It’s always a jolt to see your life reduced to a pile of boxes. A new art installation in the Hangar at UMAM in Beirut recreates exactly that startled feeling when everything is piled up to become a cluster of clutter in the corner of a warehouse, a pile of boxes, shelves and old furniture. My Place in Between was created by Nathalie Harb and Alys Williams, artists from Beirut and London respectively, shown in London earlier this year and now coming to Beirut.
The installation takes as its theme the heartbreaking process of moving house and itself might seem small and stranded in the corner of this echoey space in Ghrobeiyeh. But for anyone who has seen their life, possessions and memories shrunk to a pile of junk, the smallness will resonate.
And there is redemption in the details. The possessions on a bookshelf go from Beatrix Potter to diaries of adult life in a neat visual timeline of a life. And as the viewer insinuates themselves into the work, tiny videos become apparent – a seascape at the bottom of a teacup, a lady asleep on a couch, an older woman visible through a worn patch on an old suitcase, which Alys tells me is a personal reference to the death of her mother. A life emerges from the flotsam and jetsam.

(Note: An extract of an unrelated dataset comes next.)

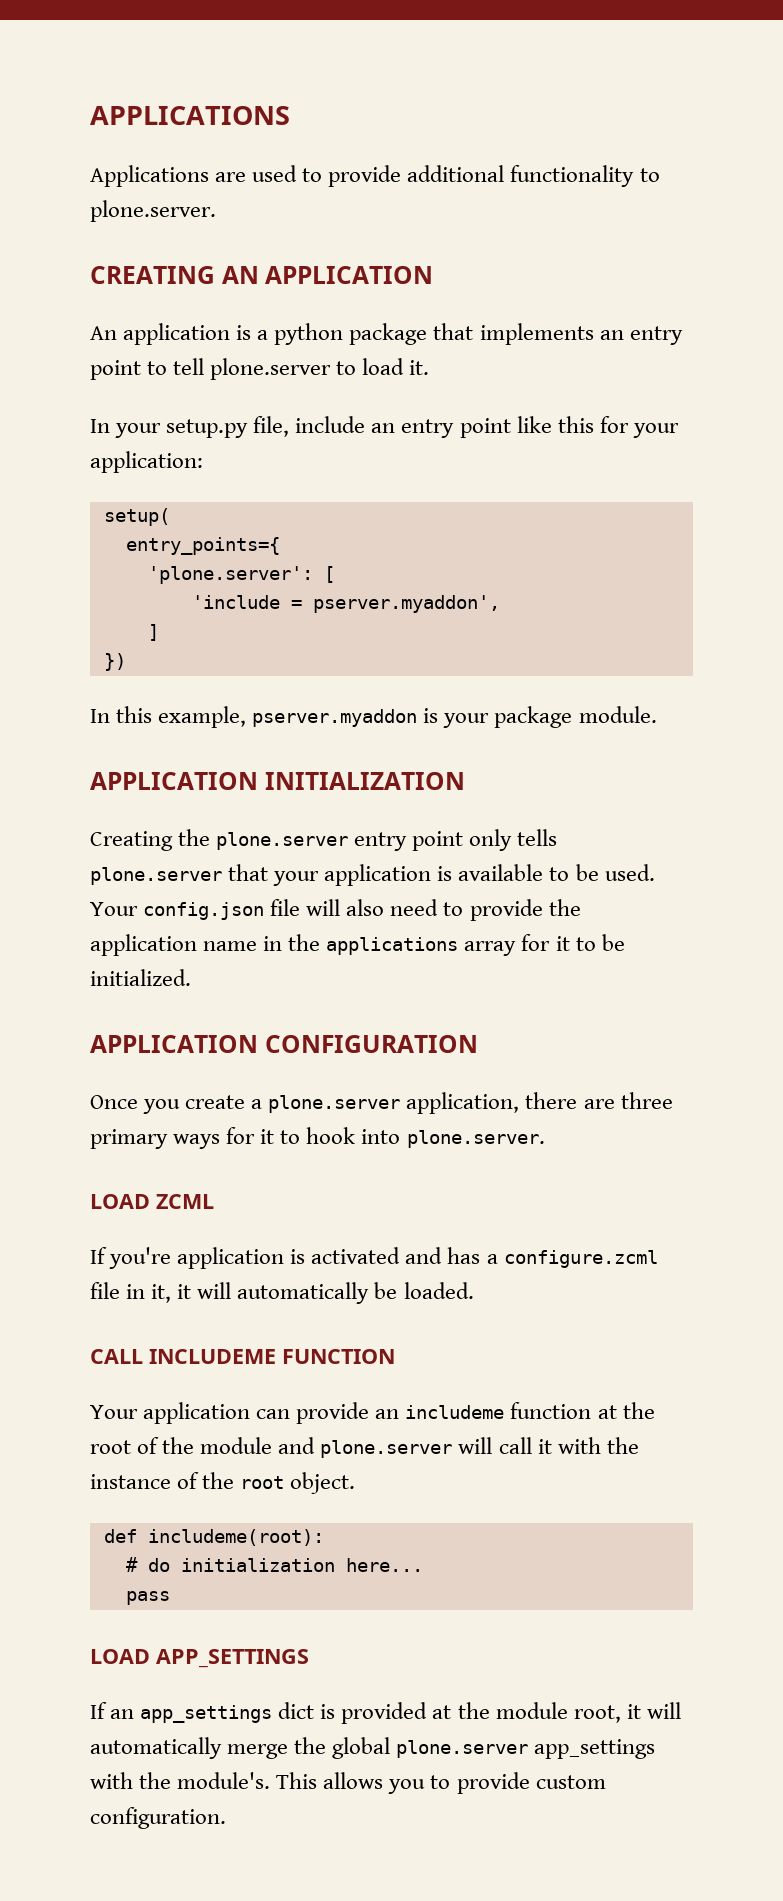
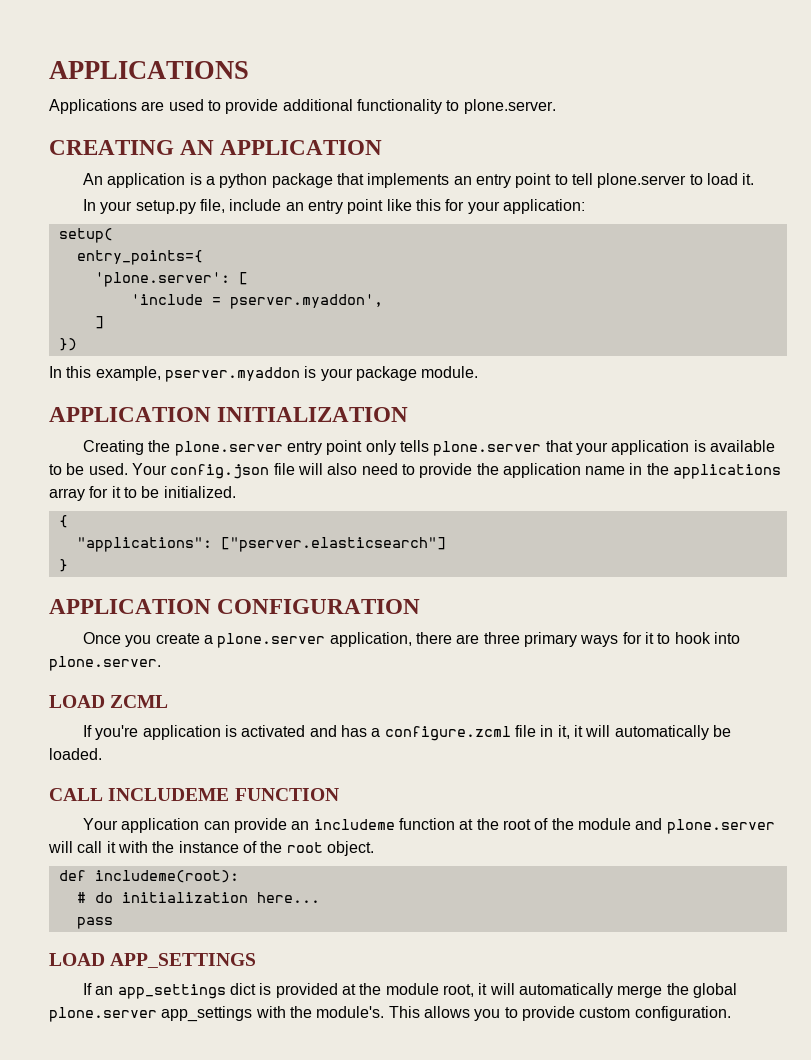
(191, 977) none -> [58,515,68,528] [76,537,446,552] [58,559,68,572] // { // "applications": ["pserver.elasticsearch"] // }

The artists began working together on the project earlier this year, discussing their own manifold experiences of moving house, city and country and creating between them a third character whose life is boxed up in the installation and who is represented by a fabric torso whose material trails through the piece, becoming a sofa and tiny bed, too.

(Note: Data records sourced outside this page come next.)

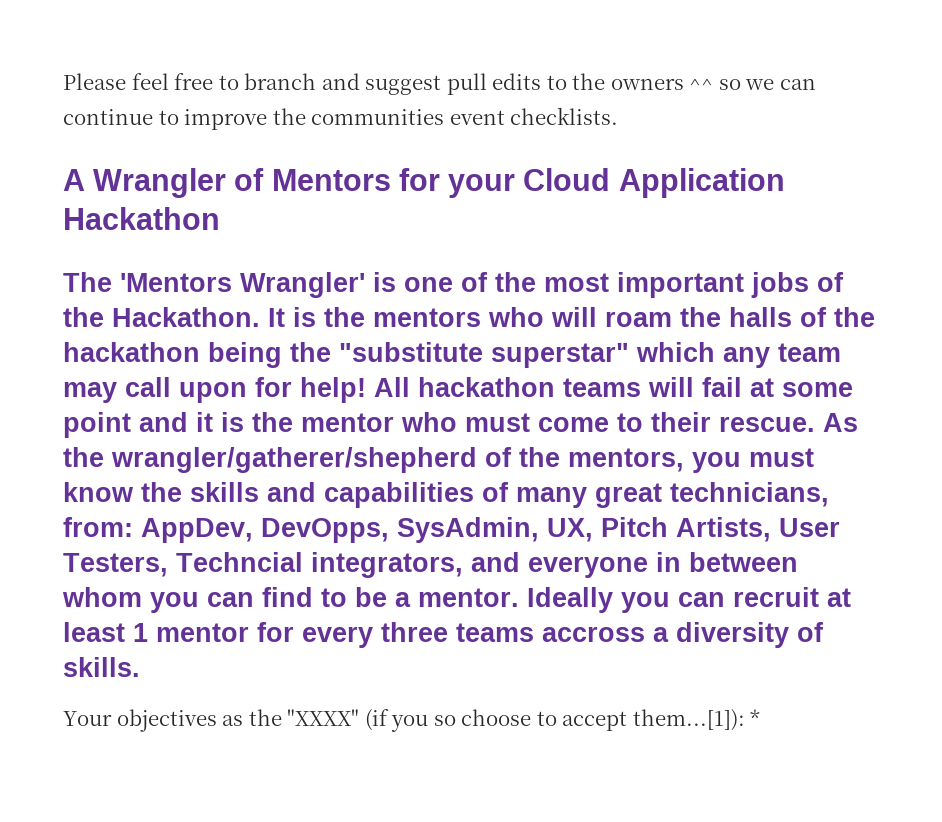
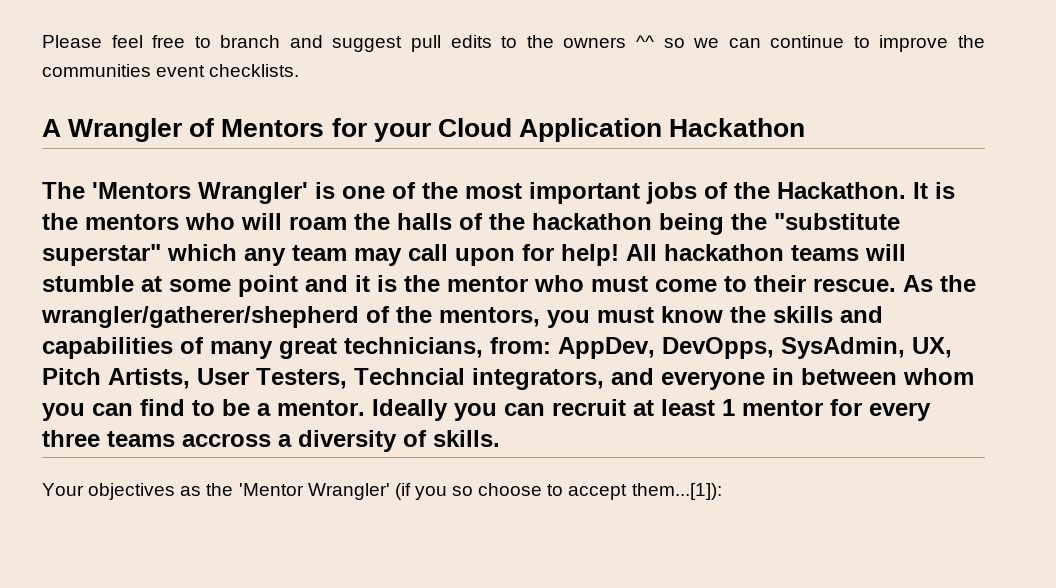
[702,377,742,397] fail -> [42,275,134,292] stumble
[287,709,360,726] "XXXX" -> [238,483,390,500] 'Mentor Wrangler'
[750,709,761,726] * -> (722, 491) none

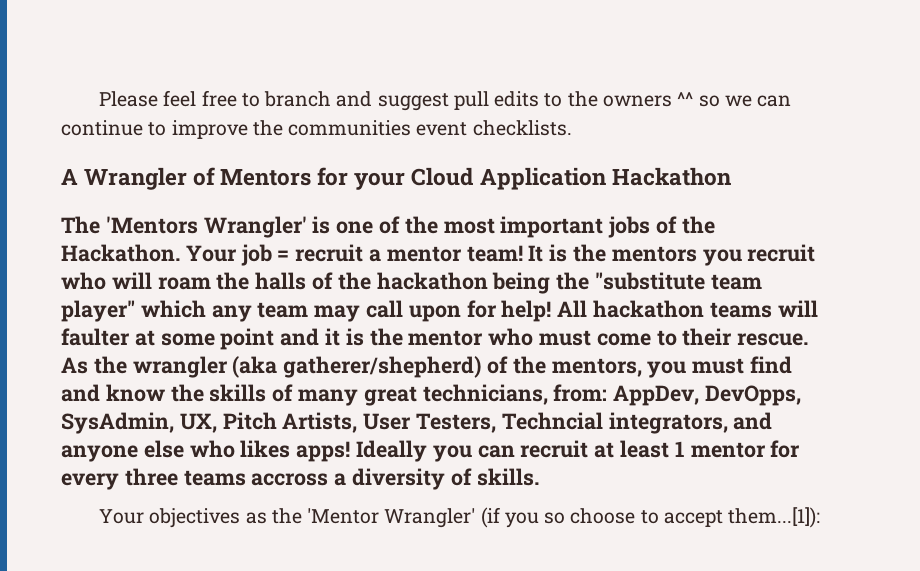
(906, 190) none -> [185,244,523,266] Your job = recruit a mentor team!
(179, 222) none -> [702,244,816,266] you recruit
[42,244,161,266] superstar" -> [710,274,762,290] [61,300,135,322] team player"
[42,275,134,292] stumble -> [61,328,130,346] faulter
[41,306,359,328] wrangler/gatherer/shepherd -> [132,356,482,378] wrangler (aka gatherer/shepherd)
(654, 315) none -> [750,356,793,374] [61,384,100,402] find and
[840,306,883,323] [42,337,173,359] and capabilities -> (267, 393) none
[661,368,974,390] [42,399,365,421] everyone in between whom you can find to be a mentor. -> [61,440,351,462] anyone else who likes apps!

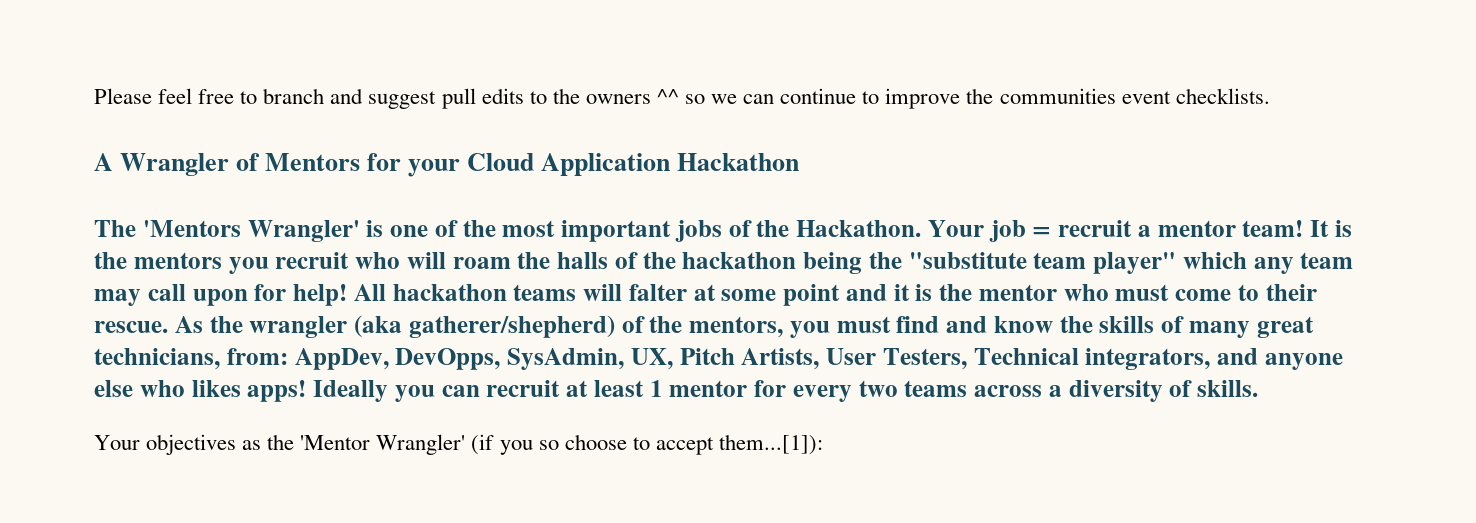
[61,328,130,346] faulter -> [628,284,687,301] falter
[501,412,603,430] Techncial -> [973,348,1079,365] Technical
[124,468,329,486] three teams accross -> [858,380,1042,397] two teams across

Moving house, says Alys, was a theme that had huge resonance in when they exhibited at the ICA in London, a city boiling with immigrants. “We had a lot of people,” she says, “come up to me afterward and say that they had had a life in a different country, they had moved a lot.” But it is possible that the exhibition has even greater significance for Lebanese people, displaced so often by war and driven to emigrate by tough times. The choice of exhibition space underlines this; the Hangar is also collecting an archive of civil war documentation, as it is consciously trying to record the Lebanese experience of the conflict.
Exhibiting in the south of Beirut, as opposed to richer and cosmopolitan areas like Gemmayzeh or Achrafieh, gives the experience a different feel also. Nathalie Harb says that when she first exhibited at the Hangar three years ago, the more usual art-viewing crowd were less willing to come down, although “people who were interested came.” But people from the neighborhood, she says, did come, and they asked about what the art (another abstract installation) was, and why it existed. But she says, on the whole, they participated without asking themselves too many questions, which is says Harb, satisfying for an artist who tries to express herself through images.
This work, she adds, fits into Lebanon’s artistic dialogue that is inevitably influenced by conflict and displacement. “So much work here,” she says, “is about memory and about transport. It was good to work in a space that is an archive and that has this industrial structure.”
I leave them putting the finishing touches to the exhibit, rearranging the Scrabble tiles, the annotated texts and the battered furniture, some of which came from Hangar’s attic, creating a life story out of hundreds of tiny fragments.